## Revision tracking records
Segment Open

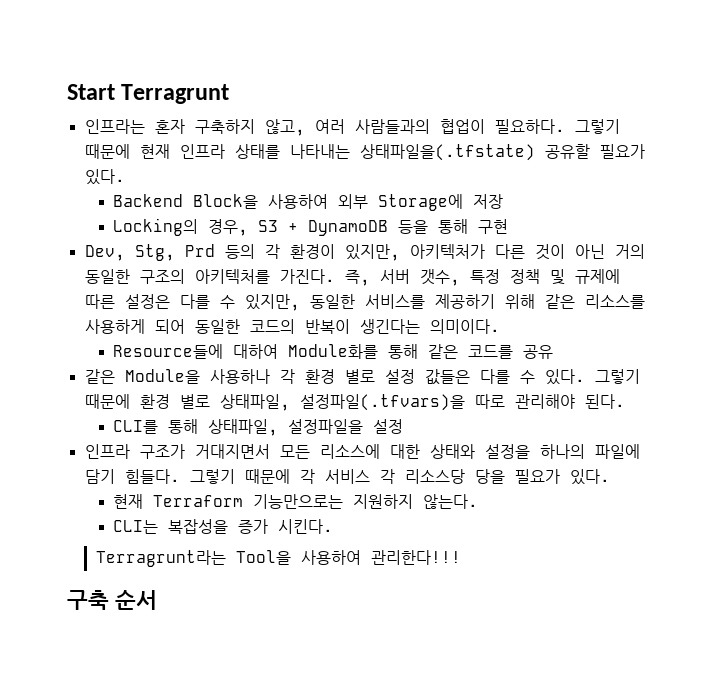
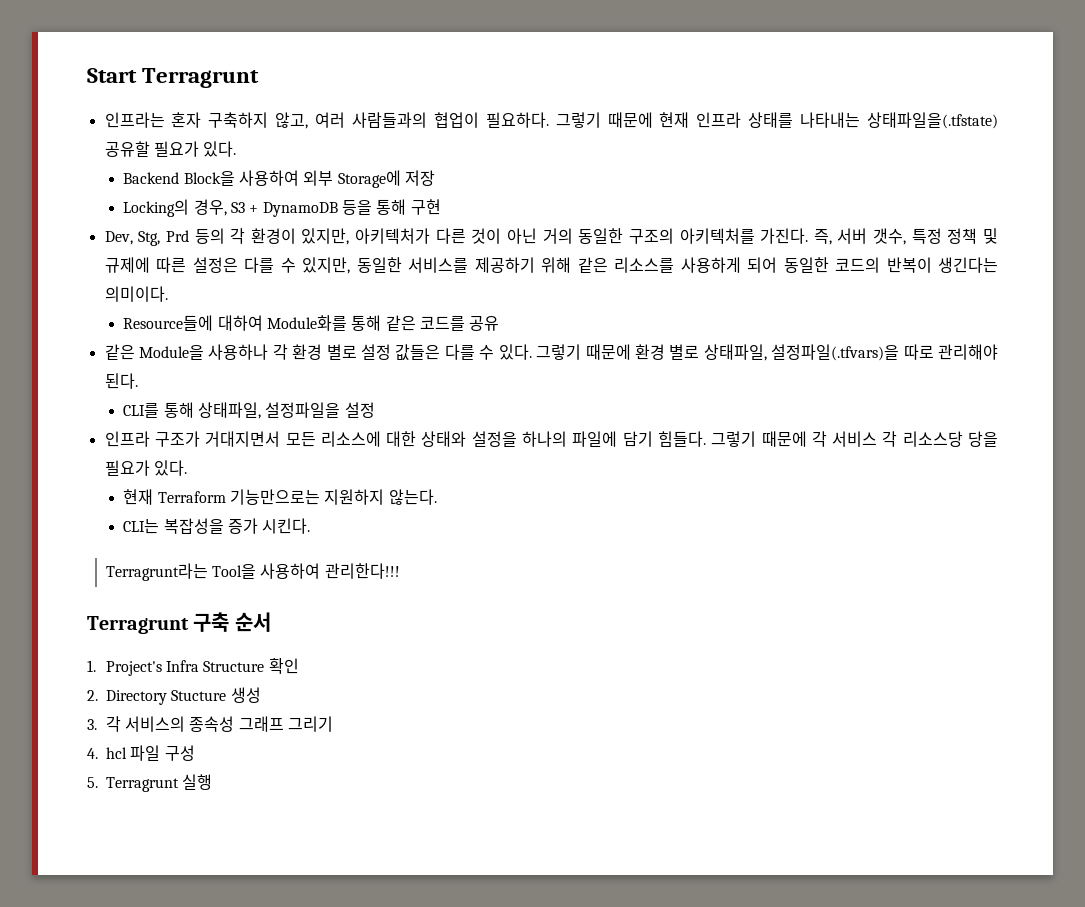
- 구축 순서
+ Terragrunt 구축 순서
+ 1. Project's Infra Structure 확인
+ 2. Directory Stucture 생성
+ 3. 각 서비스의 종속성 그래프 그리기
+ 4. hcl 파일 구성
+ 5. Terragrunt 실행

Segment Closed

## WHAT YOU HAVE TO DO
Could the lines above be copied out exactly, with no image carried over?

## RESULT OF THE EXERCISE
- 구축 순서
+ Terragrunt 구축 순서
+ 1. Project's Infra Structure 확인
+ 2. Directory Stucture 생성
+ 3. 각 서비스의 종속성 그래프 그리기
+ 4. hcl 파일 구성
+ 5. Terragrunt 실행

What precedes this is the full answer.